You are viewing a plain text version of this content. The canonical link for it is here.
Posted to solr-user@lucene.apache.org by bryan rasmussen <ra...@gmail.com> on 2011/04/19 17:15:49 UTC

testing of stemming

Hi,

I was wondering if I have a large number of queries I want to test
stemming on if there is a free standing library I can just run it
against without having to do all the overhead of a http request?

Thanks,
Bryan Rasmussen

Re: testing of stemming

Posted by Otis Gospodnetic <ot...@yahoo.com>.
Bryan,

Have a look at page 111 of Lucene in Action 2, section 4.1.  Is that the sort of 
thing you are after?
If so, we may have some code that produced that in the LIA2 source code 
download...

You could also just write a small app/script that calls (via HTTP/SolrJ) one of 
the Solr analysis request handlers - if you look at solrconfig.xml you will see 
them defined there.

Otis
----
Sematext :: http://sematext.com/ :: Solr - Lucene - Nutch
Lucene ecosystem search :: http://search-lucene.com/



----- Original Message ----
> From: bryan rasmussen <ra...@gmail.com>
> To: solr-user <so...@lucene.apache.org>
> Sent: Tue, April 19, 2011 11:15:49 AM
> Subject: testing of stemming
> 
> Hi,
> 
> I was wondering if I have a large number of queries I want to  test
> stemming on if there is a free standing library I can just run  it
> against without having to do all the overhead of a http  request?
> 
> Thanks,
> Bryan Rasmussen
> 

Re: testing of stemming

Posted by bryan rasmussen <ra...@gmail.com>.
that looks like a good starting point,

thanks,
bryan rasmussen

2011/4/19 François Schiettecatte <fs...@gmail.com>:
> I would start here:
>
>        http://snowball.tartarus.org/
>
> François
>
> On Apr 19, 2011, at 11:15 AM, bryan rasmussen wrote:
>
>> Hi,
>>
>> I was wondering if I have a large number of queries I want to test
>> stemming on if there is a free standing library I can just run it
>> against without having to do all the overhead of a http request?
>>
>> Thanks,
>> Bryan Rasmussen
>
>

Re: testing of stemming

Posted by François Schiettecatte <fs...@gmail.com>.
I would start here:

	http://snowball.tartarus.org/

François

On Apr 19, 2011, at 11:15 AM, bryan rasmussen wrote:

> Hi,
> 
> I was wondering if I have a large number of queries I want to test
> stemming on if there is a free standing library I can just run it
> against without having to do all the overhead of a http request?
> 
> Thanks,
> Bryan Rasmussen


Re: testing of stemming

Posted by bryan rasmussen <ra...@gmail.com>.
maybe not a library but a command line tool would be good, something
that I can write code or do automation via script to test that when I
ask for the word virksomhed in the danish language that I can then see
that it will would also return virksomhederne and other variations.

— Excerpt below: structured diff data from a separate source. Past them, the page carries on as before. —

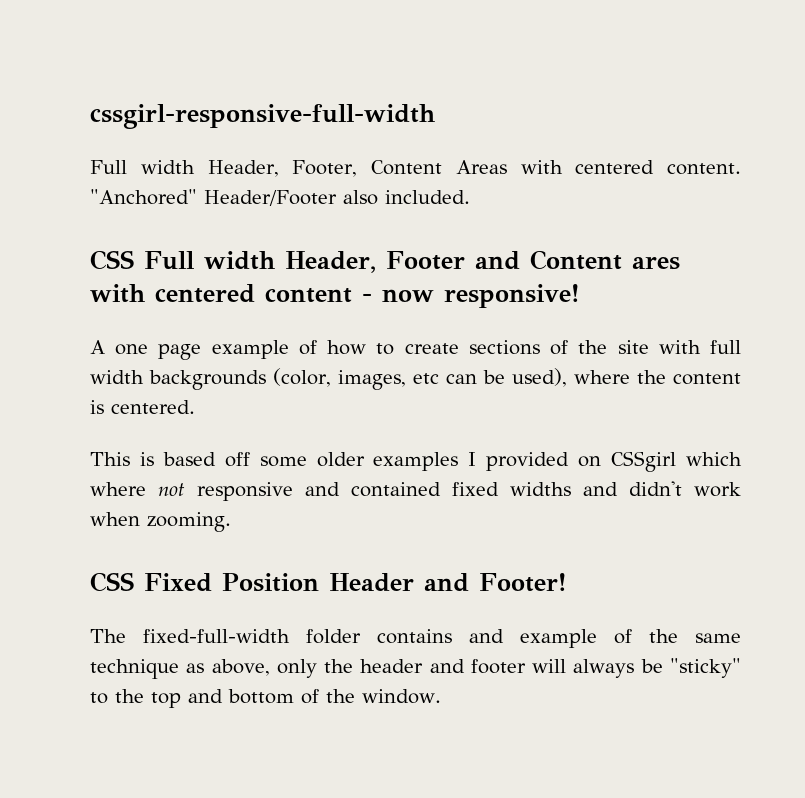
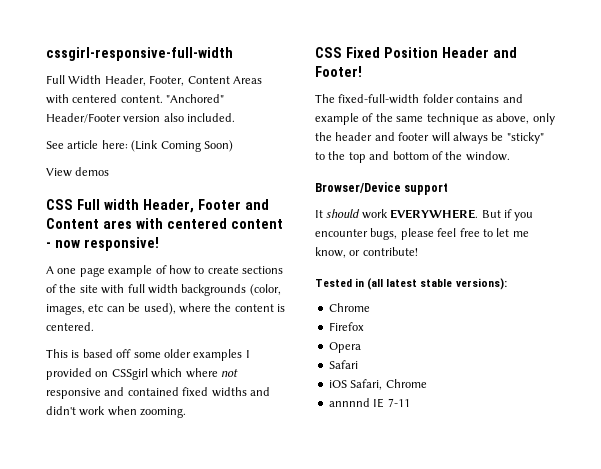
- Full width Header, Footer, Content Areas with centered content.
+ Full Width Header, Footer, Content Areas with centered content.
- "Anchored" Header/Footer also included.
+ "Anchored" Header/Footer version also included.
+ See article here: (Link Coming Soon)
+ View demos
+ Browser/Device support
+ It should work EVERYWHERE. But if you encounter bugs, please feel free to let me know, or contribute!
+ Tested in (all latest stable versions):
+ Chrome
+ Firefox
+ Opera
+ Safari
+ iOS Safari, Chrome
+ annnnd IE 7-11

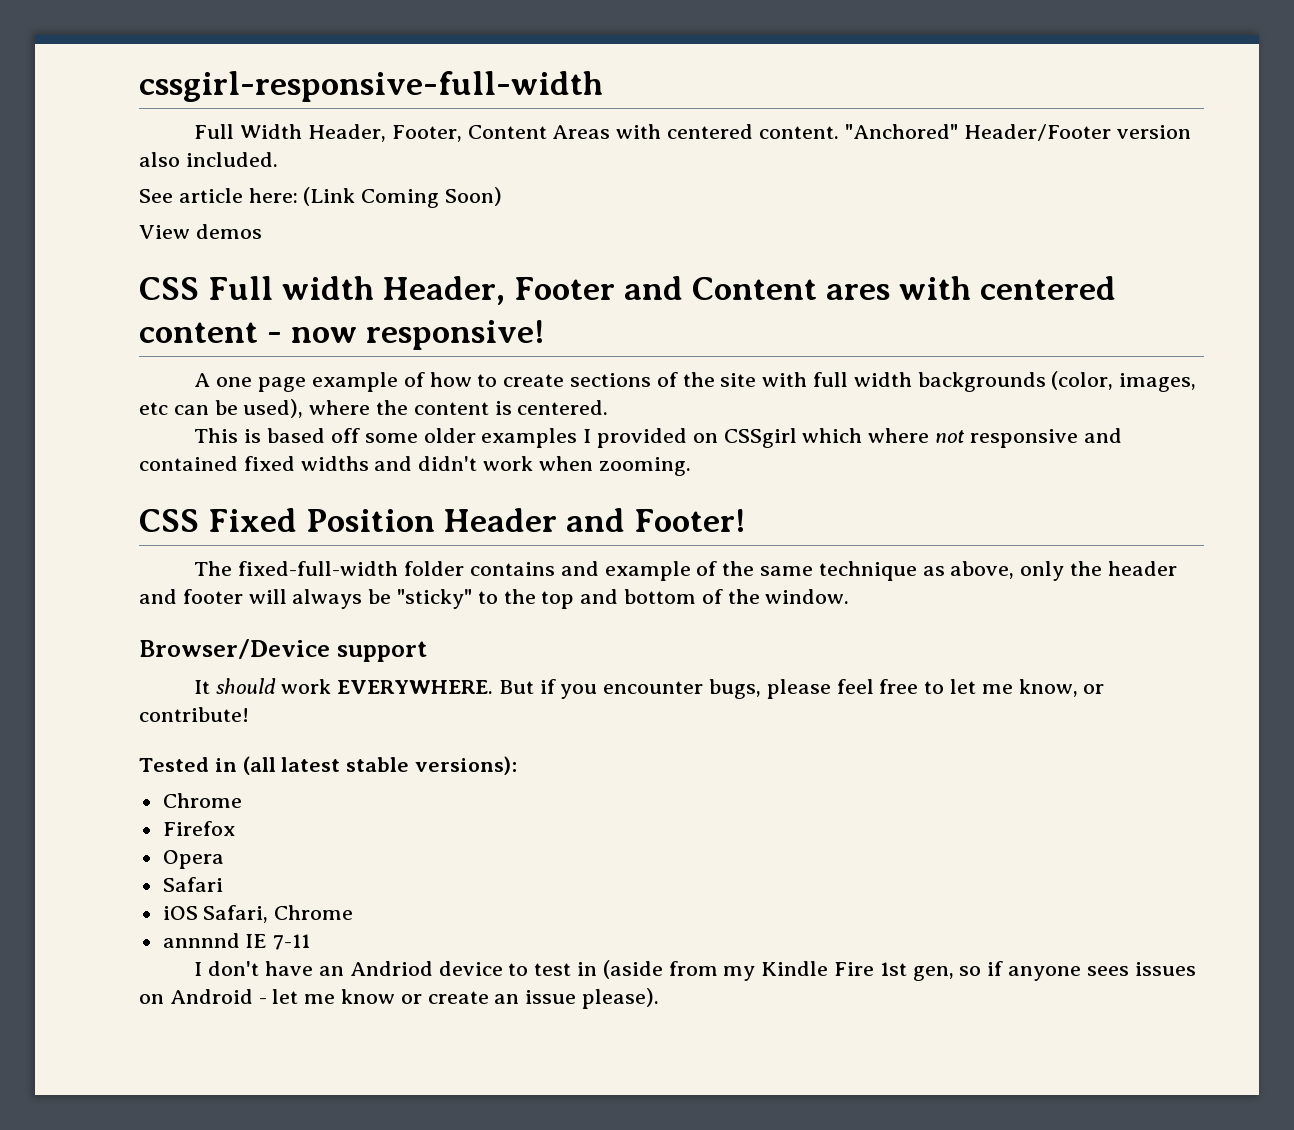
+ I don't have an Andriod device to test in (aside from my Kindle Fire 1st gen, so if anyone sees issues on Android - let me know or create an issue please).

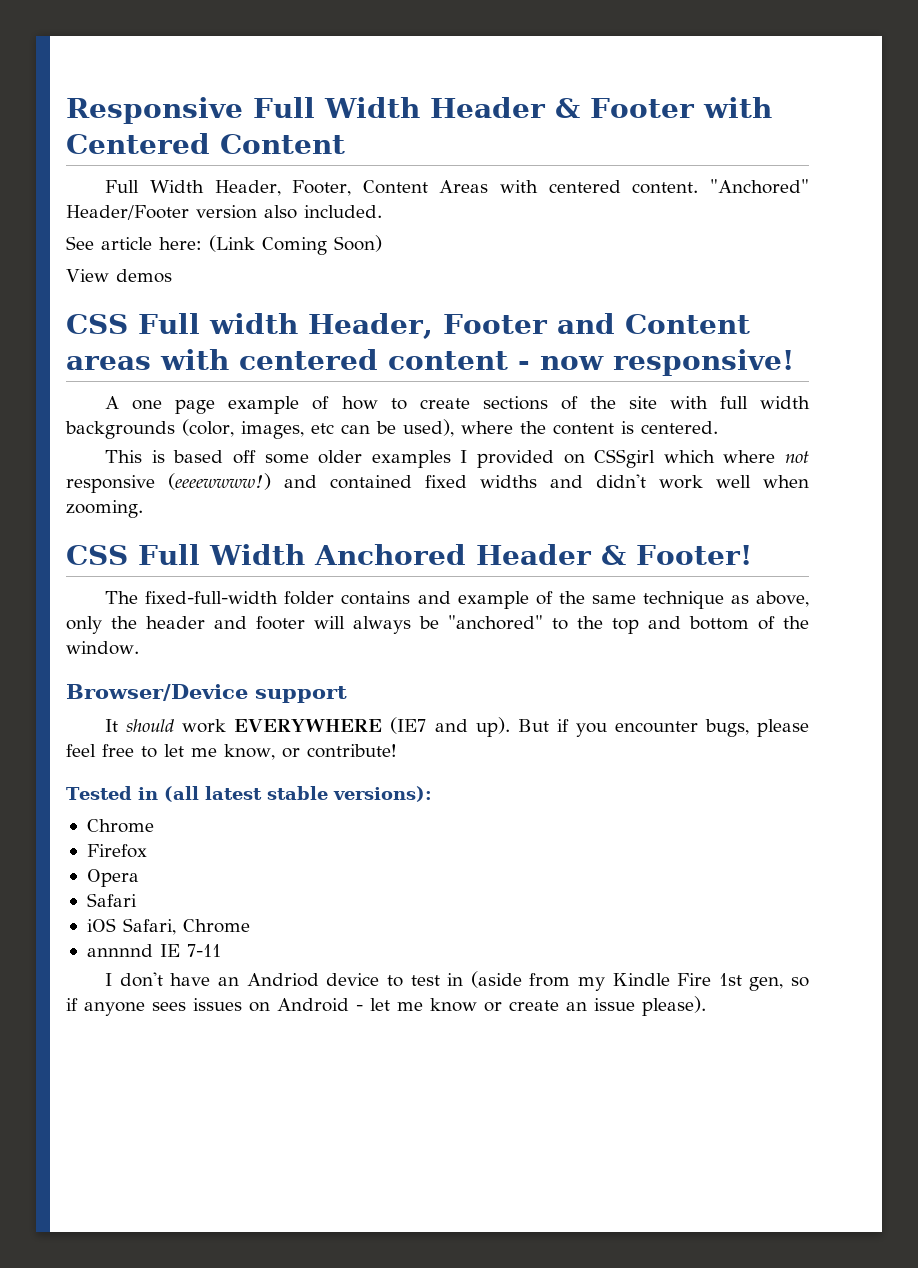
- cssgirl-responsive-full-width
+ Responsive Full Width Header & Footer with Centered Content
- CSS Full width Header, Footer and Content ares with centered content - now responsive!
+ CSS Full width Header, Footer and Content areas with centered content - now responsive!
- This is based off some older examples I provided on CSSgirl which where not responsive and contained fixed widths and didn't work when zooming.
+ This is based off some older examples I provided on CSSgirl which where not responsive (eeeewwww!) and contained fixed widths and didn't work well when zooming.
- CSS Fixed Position Header and Footer!
+ CSS Full Width Anchored Header & Footer!
- The fixed-full-width folder contains and example of the same technique as above, only the header and footer will always be "sticky" to the top and bottom of the window.
+ The fixed-full-width folder contains and example of the same technique as above, only the header and footer will always be "anchored" to the top and bottom of the window.
- It should work EVERYWHERE.
+ It should work EVERYWHERE (IE7 and up).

I guess I was hoping for something similar to a wordnet of stems...

but at worst I would be fine with checking specifically against my
index - I just didn't necessarily want to automate the browser to do
it as I figured it would be extra performance intensive.

Thanks,
Bryan Rasmussen



On Tue, Apr 19, 2011 at 5:19 PM, Erick Erickson <er...@gmail.com> wrote:
> I'm not sure what a "free standing library" would look like. Do you
> want it to check that all the terms in your index are stemmed
> correctly (or at least as expected)?
>
> You have a bunch of queries. How would such a library test them
> against your corpus?
>
> There's not enough information here to give a meaningful answer....
>
> Best
> Erick
>
> On Tue, Apr 19, 2011 at 11:15 AM, bryan rasmussen
> <ra...@gmail.com> wrote:
>> Hi,
>>
>> I was wondering if I have a large number of queries I want to test
>> stemming on if there is a free standing library I can just run it
>> against without having to do all the overhead of a http request?
>>
>> Thanks,
>> Bryan Rasmussen
>>
>

Re: testing of stemming

Posted by Erick Erickson <er...@gmail.com>.
I'm not sure what a "free standing library" would look like. Do you
want it to check that all the terms in your index are stemmed
correctly (or at least as expected)?

You have a bunch of queries. How would such a library test them
against your corpus?

There's not enough information here to give a meaningful answer....

Best
Erick

On Tue, Apr 19, 2011 at 11:15 AM, bryan rasmussen
<ra...@gmail.com> wrote:
> Hi,
>
> I was wondering if I have a large number of queries I want to test
> stemming on if there is a free standing library I can just run it
> against without having to do all the overhead of a http request?
>
> Thanks,
> Bryan Rasmussen
>